ACTION ITEM ▸ Go through the listing and copy each line that has the string "Sábado" in it.

AVAILABLE DATA ▸

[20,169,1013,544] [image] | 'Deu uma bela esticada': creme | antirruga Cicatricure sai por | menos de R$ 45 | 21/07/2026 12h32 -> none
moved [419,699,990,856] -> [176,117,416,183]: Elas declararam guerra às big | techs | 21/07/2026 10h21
* * *
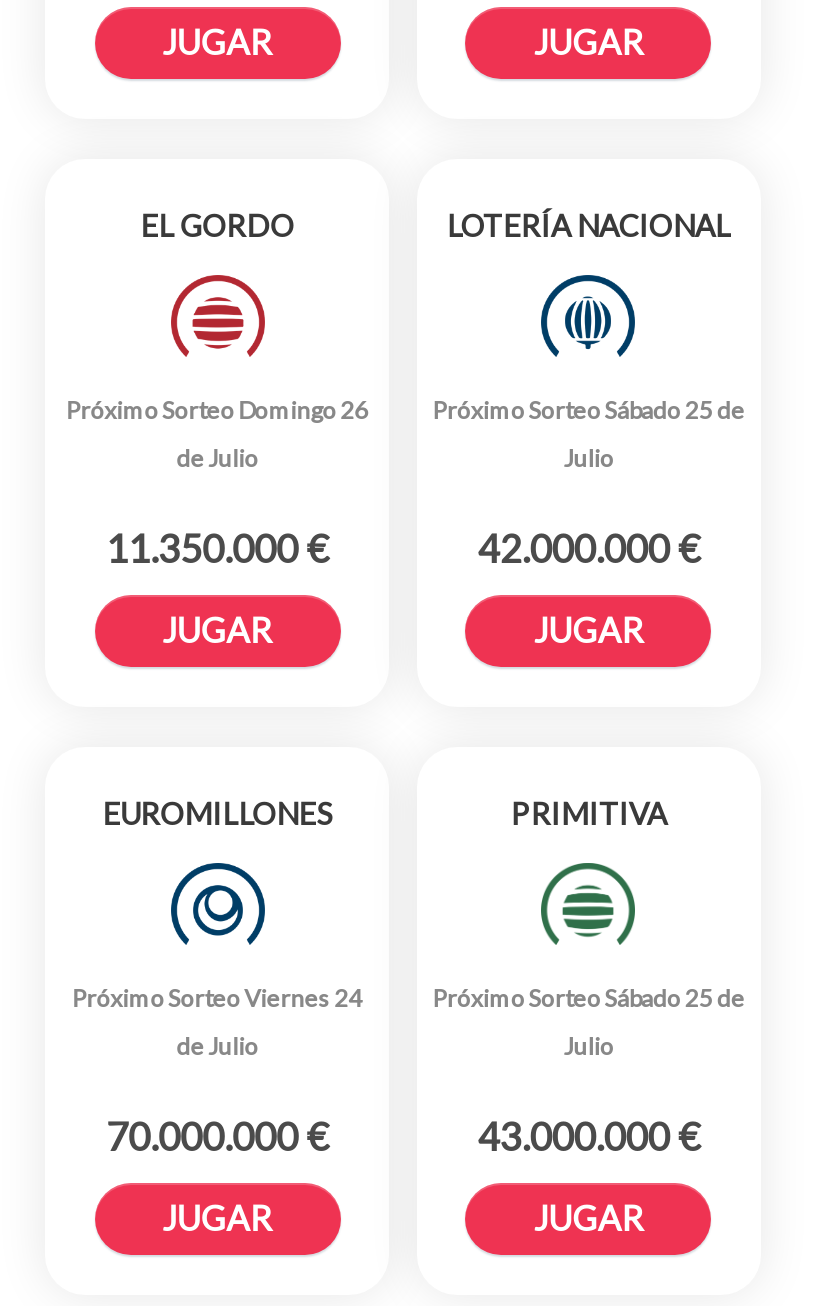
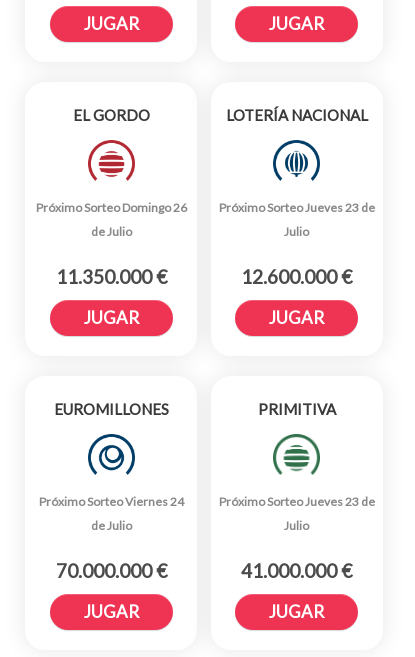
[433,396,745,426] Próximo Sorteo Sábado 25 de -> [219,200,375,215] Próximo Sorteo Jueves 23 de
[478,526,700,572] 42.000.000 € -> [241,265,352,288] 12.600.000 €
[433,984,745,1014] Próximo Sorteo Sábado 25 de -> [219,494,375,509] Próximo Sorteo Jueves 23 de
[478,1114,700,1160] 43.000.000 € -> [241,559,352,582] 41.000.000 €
...
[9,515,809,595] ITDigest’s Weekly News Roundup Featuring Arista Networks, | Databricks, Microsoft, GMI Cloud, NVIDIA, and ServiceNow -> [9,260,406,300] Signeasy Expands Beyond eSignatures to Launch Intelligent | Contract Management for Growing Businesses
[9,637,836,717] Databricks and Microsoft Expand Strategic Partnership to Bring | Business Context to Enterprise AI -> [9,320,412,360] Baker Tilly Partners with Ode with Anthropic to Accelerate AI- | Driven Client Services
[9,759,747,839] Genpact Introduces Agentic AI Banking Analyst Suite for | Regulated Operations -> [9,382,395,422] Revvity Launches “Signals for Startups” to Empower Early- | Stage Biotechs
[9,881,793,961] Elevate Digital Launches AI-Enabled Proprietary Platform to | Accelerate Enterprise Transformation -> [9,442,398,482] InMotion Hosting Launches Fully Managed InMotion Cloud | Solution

RESPONSE ▸
[433,396,745,426] Próximo Sorteo Sábado 25 de -> [219,200,375,215] Próximo Sorteo Jueves 23 de
[433,984,745,1014] Próximo Sorteo Sábado 25 de -> [219,494,375,509] Próximo Sorteo Jueves 23 de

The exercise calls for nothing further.